Talk centers on vital role of resources

By Tommie Owen/reporter

Only a dozen hands were raised on South Campus after Chuck Hopkins asked who knew anything about Education for Sustainable Development.

“Don’t feel bad. No one on NW Campus raised their hands,” Hopkins, a former teacher and principal, told the crowd.

Over the next hour, he filled in the gaps for the other students. ESD is about development that meets the needs of the present without compromising the ability of future generations to meet their own needs, Hopkins said.

“My goal is to find ways to train 70 million teachers and have them promoting progress within the limits of the earth’s natural resources and then, in turn, training their students,” he said.

His quest began after an encounter with a Mongolian farmer who questioned the educational system that produced educated people destroying over 3,000 years of civilization. Now he is senior adviser of ESD and coordinates a network of teacher institutions in over 70 countries. The answer was always teaching them to read, but students never made the transition to use reading as an information gathering tool for a greener planet, Hopkins said.

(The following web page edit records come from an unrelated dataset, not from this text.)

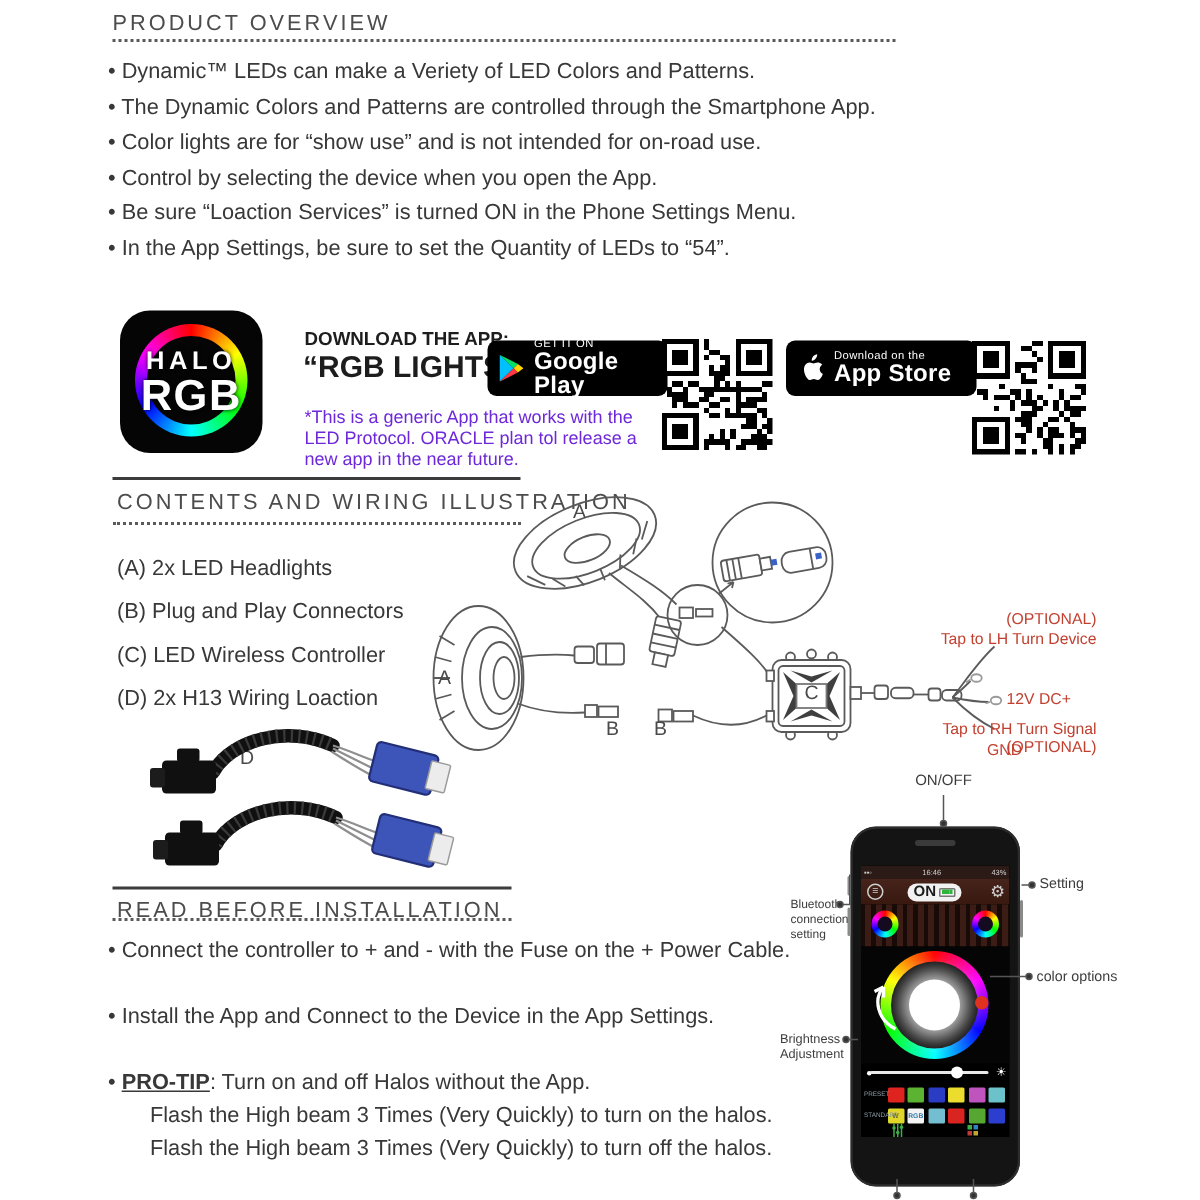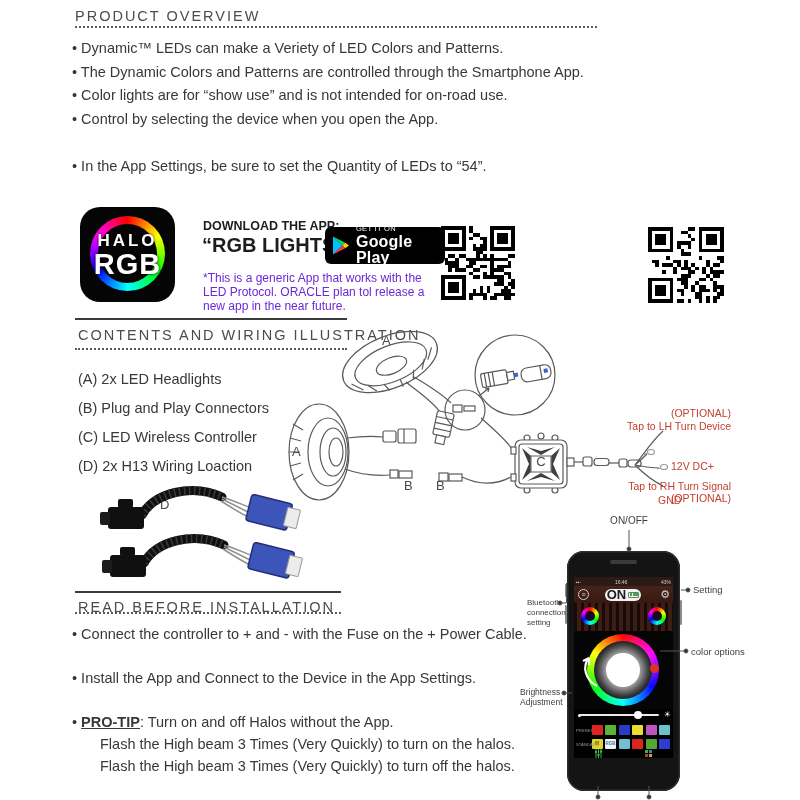--- a/index.html
+++ b/index.html
@@ -95,6 +95,7 @@
   <div class="blt" style="left:72px;top:40px;">Dynamic™ LEDs can make a Veriety of LED Colors and Patterns.</div>
   <div class="blt" style="left:72px;top:87px;">Color lights are for “show use” and is not intended for on-road use.</div>
   <div class="blt" style="left:72px;top:111px;">Control by selecting the device when you open the App.</div>
+  <div class="blt" style="left:72px;top:134px;">Be sure “Loaction Services” is turned ON in the Phone Settings Menu.</div>
   <div class="blt" style="left:72px;top:158px;">In the App Settings, be sure to set the Quantity of LEDs to “54”.</div>
 
   <div class="logo">

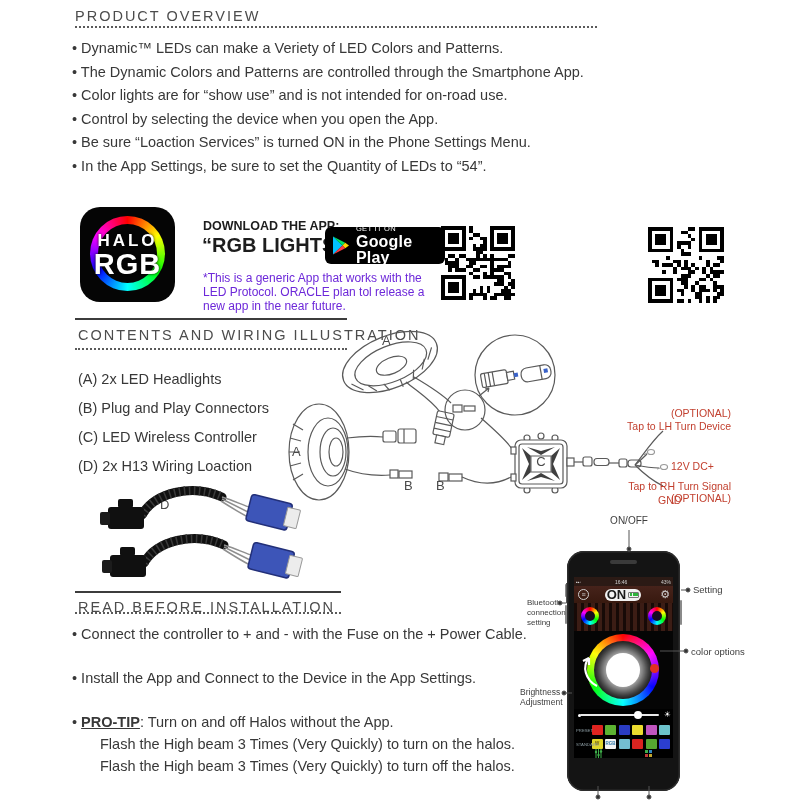--- a/index.html
+++ b/index.html
@@ -253,6 +253,16 @@
       </svg>
   </div>
 
+  <div class="badge" style="left:524px;top:227px;width:118px;height:37px;padding-left:9px;gap:7px;">
+    <svg width="16" height="19" viewBox="0 0 17 20" fill="#fff">
+      <path d="M11.5 3.1c.7-.9 1.2-2.1 1-3.1-1 .1-2.1.7-2.8 1.5-.6.8-1.2 2-1 3.1 1.1.1 2.2-.6 2.8-1.5z"></path>
+      <path d="M14.3 10.6c0-2 1.7-3 1.8-3.1-1-1.4-2.5-1.6-3-1.6-1.3-.1-2.5.7-3.1.7-.6 0-1.6-.7-2.7-.7-1.4 0-2.7.8-3.4 2-1.5 2.5-.4 6.3 1 8.4.7 1 1.5 2.1 2.6 2.1 1 0 1.4-.7 2.7-.7 1.2 0 1.6.7 2.7.7 1.1 0 1.8-1 2.5-2 .8-1.2 1.1-2.3 1.1-2.4-.1 0-2.1-.8-2.2-3.4z"></path>
+    </svg>
+    <div class="txt">
+      <span class="small">Download on the</span>
+      <span class="big">App Store</span>
+    </div>
+  </div>
 
   <div class="qr" style="left:648px;top:227px;width:76px;height:76px;">
     <svg viewBox="0 0 21 21" fill="#000">

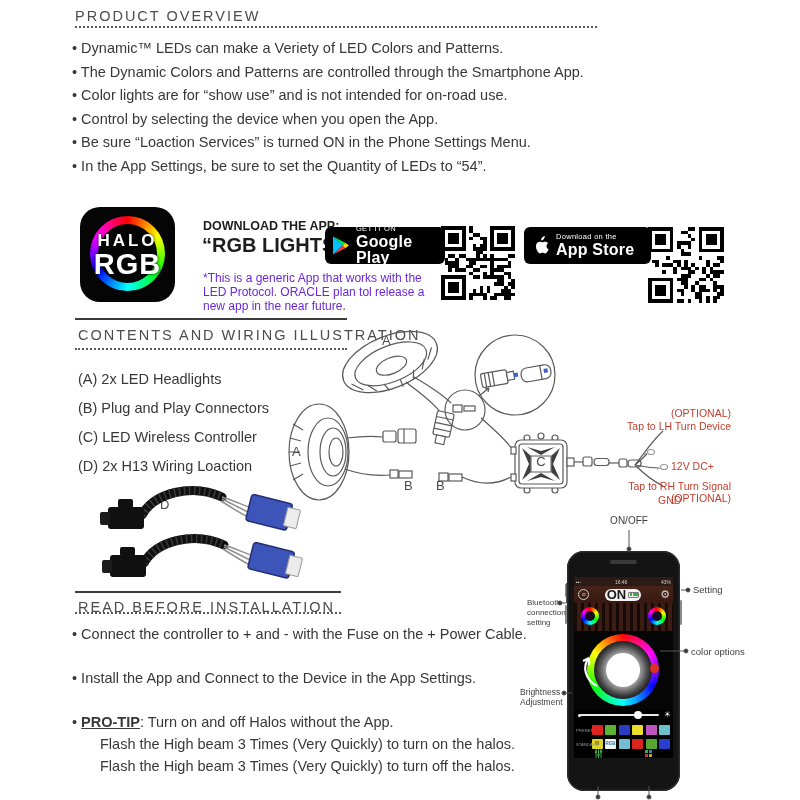--- a/index.html
+++ b/index.html
@@ -53,7 +53,7 @@
            box-sizing:border-box;color:#cfcfcf;font-size:7px;line-height:9px;text-align:center;}
   .onpill{position:absolute;left:31px;top:2.5px;width:36px;height:12px;background:#f2f2f2;border-radius:6px;
           display:flex;align-items:center;justify-content:center;gap:2px;}
-  .onpill .on{font-size:13px;font-weight:bold;color:#1a1a1a;}
+  .onpill .on{font-size:10px;font-weight:bold;color:#1a1a1a;}
   .batt{width:11px;height:6px;border:1px solid #777;border-radius:1px;display:flex;gap:.5px;padding:.5px;box-sizing:border-box;}
   .batt i{flex:1;background:#2fb43c;}
   .gear-ic{position:absolute;right:3px;top:2px;color:#d0d0d0;font-size:11px;}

Sriya, a 10-year-old girl in India, decided to run with the idea of ESD. She inspired the Handprint Around the World program, which focuses on what people can do to restore human impact on earth in contrast to the ecological footprint that measures how much impact people have.

The goal of ESD is to teach more than reading, writing and cosines. Things like conscious efforts to save water and field trips to the local farmer’s market could easily be included to make a greener curriculum, he said. This would teach children at a young age to support small-scale producers and not take what the Earth produces for granted. Hopkins encouraged the audience to become aware of the issues in their community and become knowledgeable voters.

This lecture made the wheels start turning for Norma Dominguez, a freshman education major.

“I’m typically not into the green movement, but hearing Hopkins’ ideas on ESD has made me realize we are all in this together,” she said.